== Exercise instructions ==
Every line with the word "none" in it should be extracted from the data that follows.

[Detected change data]
========
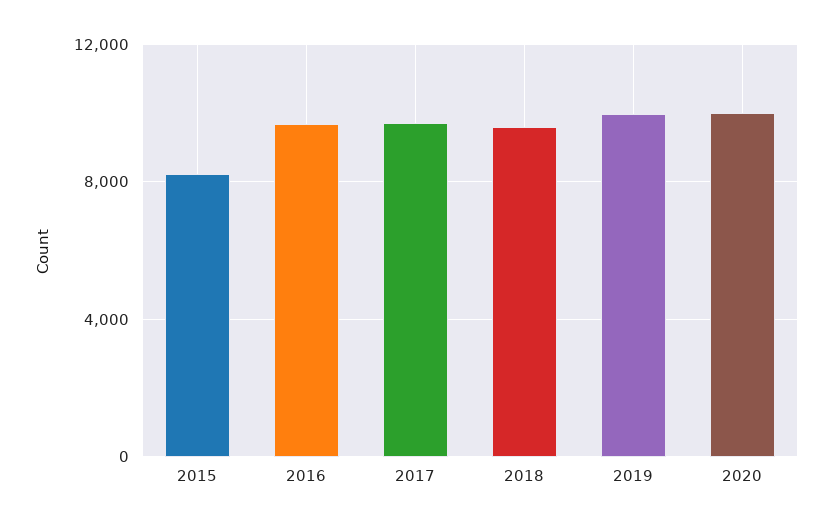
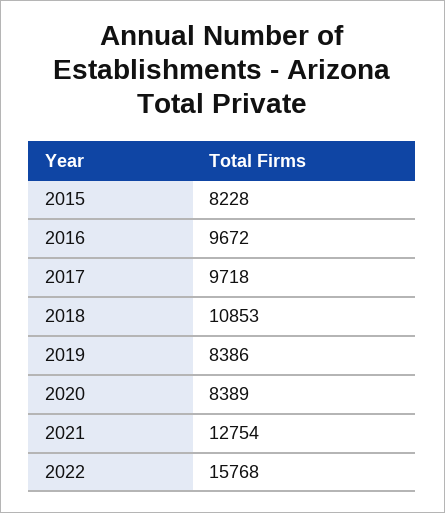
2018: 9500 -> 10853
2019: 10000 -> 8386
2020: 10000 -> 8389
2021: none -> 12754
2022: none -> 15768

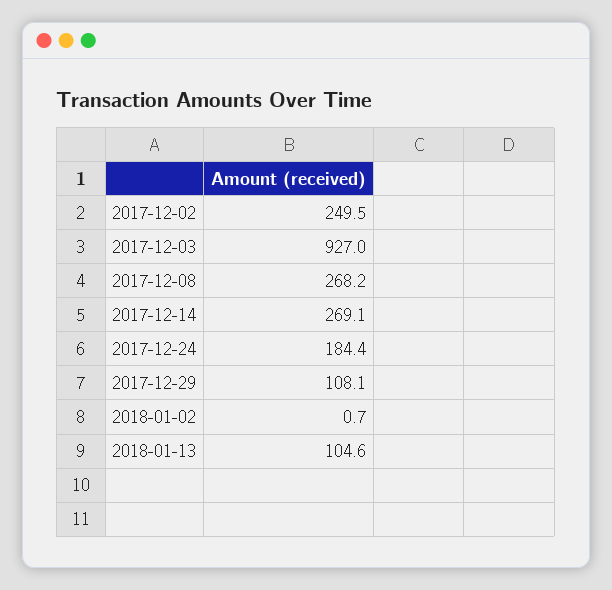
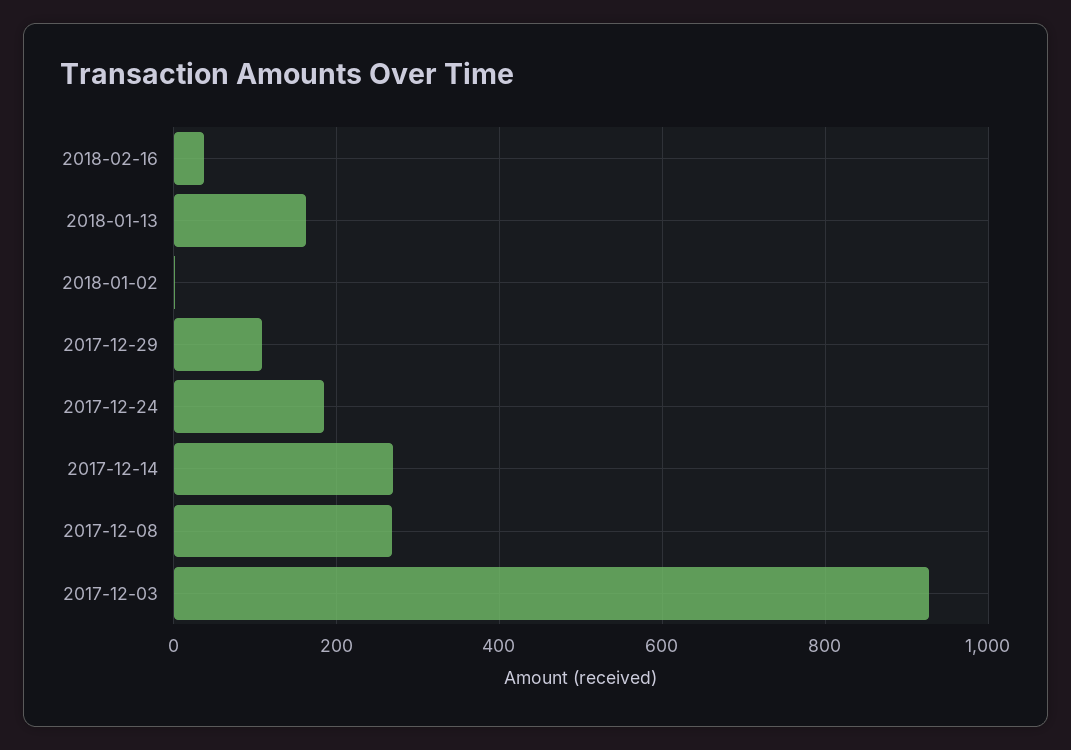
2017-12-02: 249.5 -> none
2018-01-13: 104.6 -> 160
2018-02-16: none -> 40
========
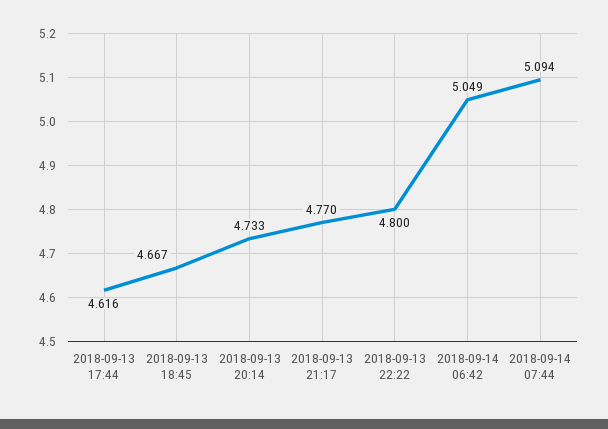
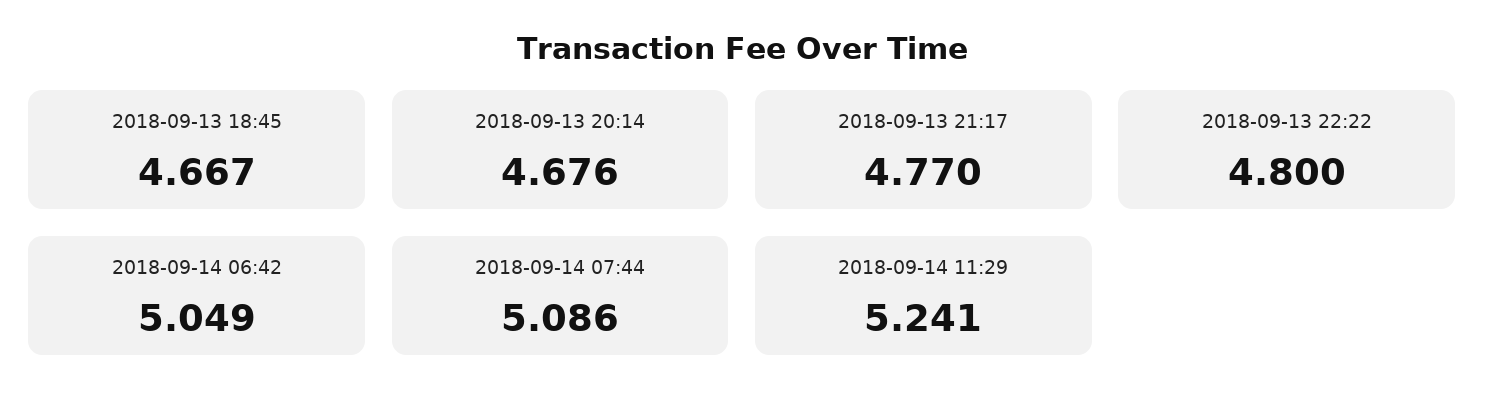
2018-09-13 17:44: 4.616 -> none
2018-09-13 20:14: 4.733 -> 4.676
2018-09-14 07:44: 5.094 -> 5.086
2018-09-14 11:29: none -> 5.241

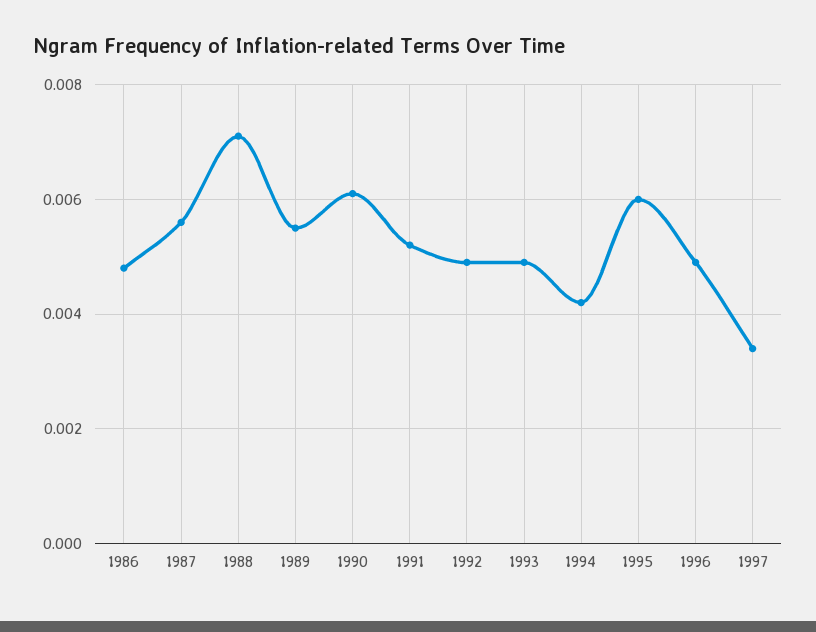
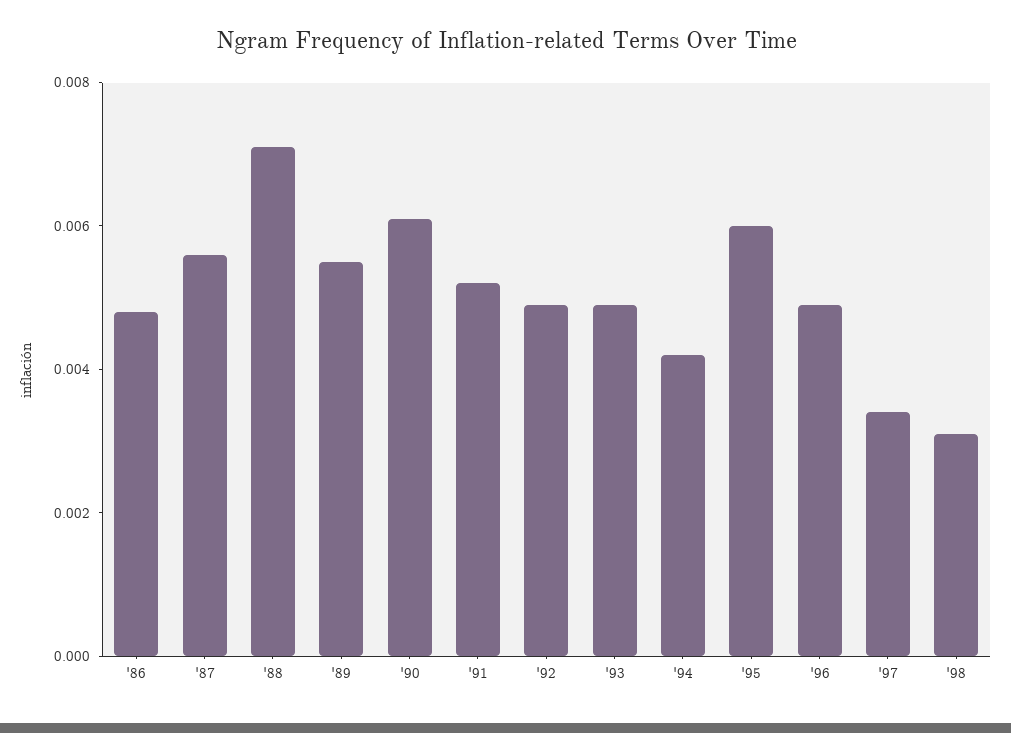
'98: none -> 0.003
========
== Solution to this task ==
2021: none -> 12754
2022: none -> 15768
2017-12-02: 249.5 -> none
2018-02-16: none -> 40
2018-09-13 17:44: 4.616 -> none
2018-09-14 11:29: none -> 5.241
'98: none -> 0.003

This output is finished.